Overlevingskansen kunnen u een idee geven van het percentage mensen met dezelfde soort kanker en hetzelfde stadium van kanker dat nog in leven is na een bepaalde tijd (meestal 5 jaar) nadat de diagnose is gesteld. Ze kunnen u niet vertellen hoe lang u zult leven, maar ze kunnen u wel een beter inzicht geven in hoe waarschijnlijk het is dat uw behandeling succesvol zal zijn.
Bedenk wel dat overlevingscijfers schattingen zijn en vaak gebaseerd zijn op eerdere resultaten van grote aantallen mensen die een specifieke vorm van kanker hadden, maar dat ze niet kunnen voorspellen wat er in het geval van een bepaalde persoon zal gebeuren. Deze statistieken kunnen verwarrend zijn en ertoe leiden dat u nog meer vragen hebt. Praat met uw arts over hoe deze cijfers op u van toepassing kunnen zijn, want hij of zij is bekend met uw situatie.
Wat is een 5-jaars relatieve overlevingskans?
Een relatieve overlevingskans vergelijkt mensen met dezelfde soort en hetzelfde stadium van kanker met mensen in de totale bevolking. Als de relatieve 5-jaarsoverleving voor een bepaald stadium van kanker bijvoorbeeld 90% is, betekent dit dat mensen die deze vorm van kanker hebben gemiddeld 90% meer kans hebben om na de diagnose nog ten minste 5 jaar te leven dan mensen die deze vorm van kanker niet hebben.
Waar komen deze cijfers vandaan?
De American Cancer Society baseert zich op informatie uit de SEER-database*, die wordt onderhouden door het National Cancer Institute (NCI), om overlevingsstatistieken voor verschillende soorten kanker te verstrekken.
De SEER-database houdt de relatieve vijfjaarsoverleving bij voor mondholte- en orofaryngeale kanker in de Verenigde Staten, op basis van hoe ver de kanker is uitgezaaid. De SEER-databank groepeert kankers echter niet volgens AJCC TNM-stadia (stadium 1, stadium 2, stadium 3, enz.).

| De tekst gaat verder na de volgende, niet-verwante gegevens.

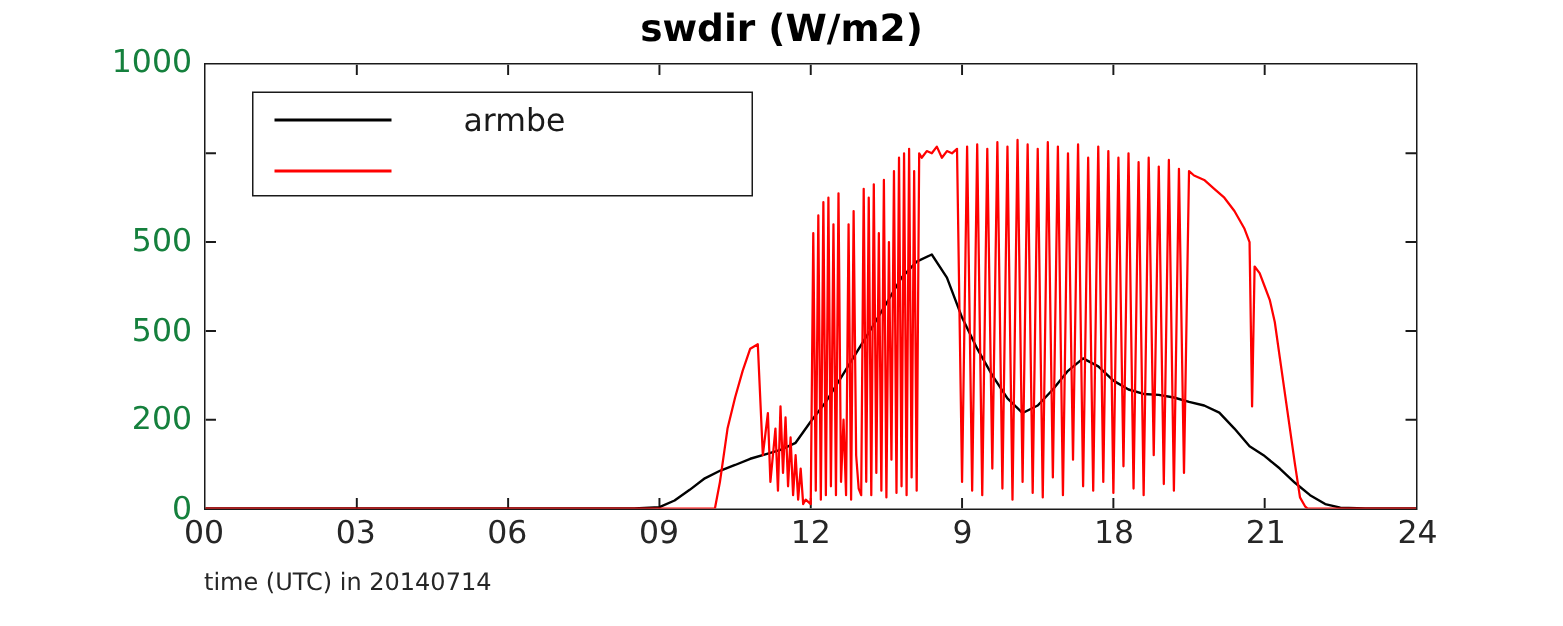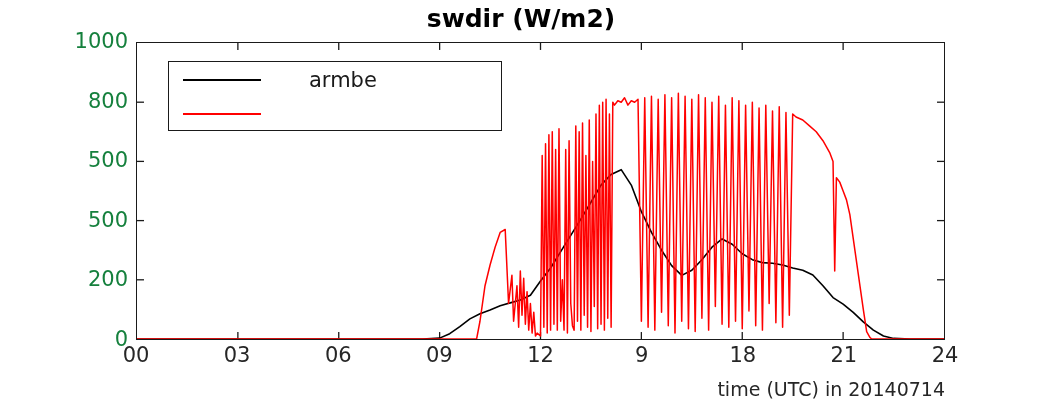--- a/index.html
+++ b/index.html
@@ -82,22 +82,22 @@
     font-size: 21px;
     color: #262626;
     font-family: "DejaVu Sans", sans-serif;
     line-height: 1;
   }
   #xlabel {
     position: absolute;
     left: 136px;
     top: 378px;
     width: 809px;
-    text-align: right;
-    font-size: 19px;
+    text-align: left;
+    font-size: 16px;
     color: #262626;
     font-family: "DejaVu Sans", sans-serif;
   }
   #legend {
     position: absolute;
     left: 168px;
     top: 61px;
     width: 334px;
     height: 70px;
     border: 1.2px solid #1a1a1a;
@@ -135,21 +135,20 @@
 
 <div id="figure">
 
   <div id="chart-title">swdir  (W/m2)</div>
 
   <div id="ytick-labels">
       <div class="ytick-label" style="top: 287px;">0</div>
       <div class="ytick-label" style="top: 227.4px;">200</div>
       <div class="ytick-label" style="top: 167.8px;">500</div>
       <div class="ytick-label" style="top: 108.2px;">500</div>
-      <div class="ytick-label" style="top: 48.6px;">800</div>
       <div class="ytick-label" style="top: -11px;">1000</div>
     </div>
 
   <div id="plot-area">
     <svg id="plot-svg" viewBox="0 0 809 298" preserveAspectRatio="none">
       <g id="ticks-group">
           <line x1="101.125" y1="298" x2="101.125" y2="291" stroke="#1a1a1a" stroke-width="1.3" vector-effect="non-scaling-stroke"></line>
           <line x1="101.125" y1="0" x2="101.125" y2="7" stroke="#1a1a1a" stroke-width="1.3" vector-effect="non-scaling-stroke"></line>
           <line x1="202.25" y1="298" x2="202.25" y2="291" stroke="#1a1a1a" stroke-width="1.3" vector-effect="non-scaling-stroke"></line>
           <line x1="202.25" y1="0" x2="202.25" y2="7" stroke="#1a1a1a" stroke-width="1.3" vector-effect="non-scaling-stroke"></line>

In plaats daarvan worden kankers ingedeeld in plaatselijke, regionale en verre stadia:
- Plaatselijk: Er zijn geen tekenen dat de kanker is uitgezaaid buiten het orgaan waar hij is begonnen (bijvoorbeeld de lip, tong of mondbodem).
- Regionaal: De kanker is uitgezaaid naar nabijgelegen structuren of lymfeklieren.
- Distant: De kanker is uitgezaaid naar verre delen van het lichaam, zoals de longen.
5-jaars relatieve overlevingskansen voor mondholte- en orofaryngeale kanker
Gebaseerd op mensen bij wie tussen 2010 en 2016 mondholte- of orofaryngeale kanker werd gediagnosticeerd.
Lip
SEER Stadium |
5-Year Relative Survival Rate |
Lokaal |
94% |
Regionaal |
66% |
District |
32% |
92% |
Tong
SEER stadium |
5-Year Relative Survival Rate |
Lokaal |
82% |
Regionaal |
68% |
District |
40% |
67% |
Vloer van de mond
SEER stadium |
5-Jaar Relatief Overlevingspercentage |
Lokaal |
76% |
Regionaal |
38% |
District |
20% |
51% |
Oropharynx
EER stadium |
5-jaar Relatief Overlevingspercentage |
Gelokaliseerd |
62% |
Regionaal |
57% |
Over |
29% |
Alle SEER-stadia samen |
49% |
Andere kankers
Voor kankers van het tandvlees en andere delen van de mond, was de relatieve overleving 60%, maar overleving naar stadium is niet beschikbaar.
Inzicht in de cijfers
- Deze cijfers hebben alleen betrekking op het stadium van de kanker op het moment dat de eerste diagnose wordt gesteld. Ze gelden niet als de kanker later groeit, zich uitbreidt of na behandeling terugkomt.
- Deze getallen houden niet met alles rekening. De overlevingscijfers zijn gegroepeerd op basis van hoe ver de kanker is uitgezaaid, maar uw leeftijd, algemene gezondheid, hoe goed de kanker op de behandeling reageert, en andere factoren zijn ook van invloed op uw vooruitzichten. Momenteel zijn deze overlevingspercentages niet gebaseerd op de vraag of de kanker p16-positief of -negatief is.
- Mensen bij wie nu mondholte- of orofaryngeale kanker wordt vastgesteld, hebben mogelijk betere vooruitzichten dan uit deze cijfers blijkt. Behandelingen verbeteren in de loop van de tijd, en deze cijfers zijn gebaseerd op mensen bij wie de diagnose ten minste vijf jaar eerder is gesteld en behandeld.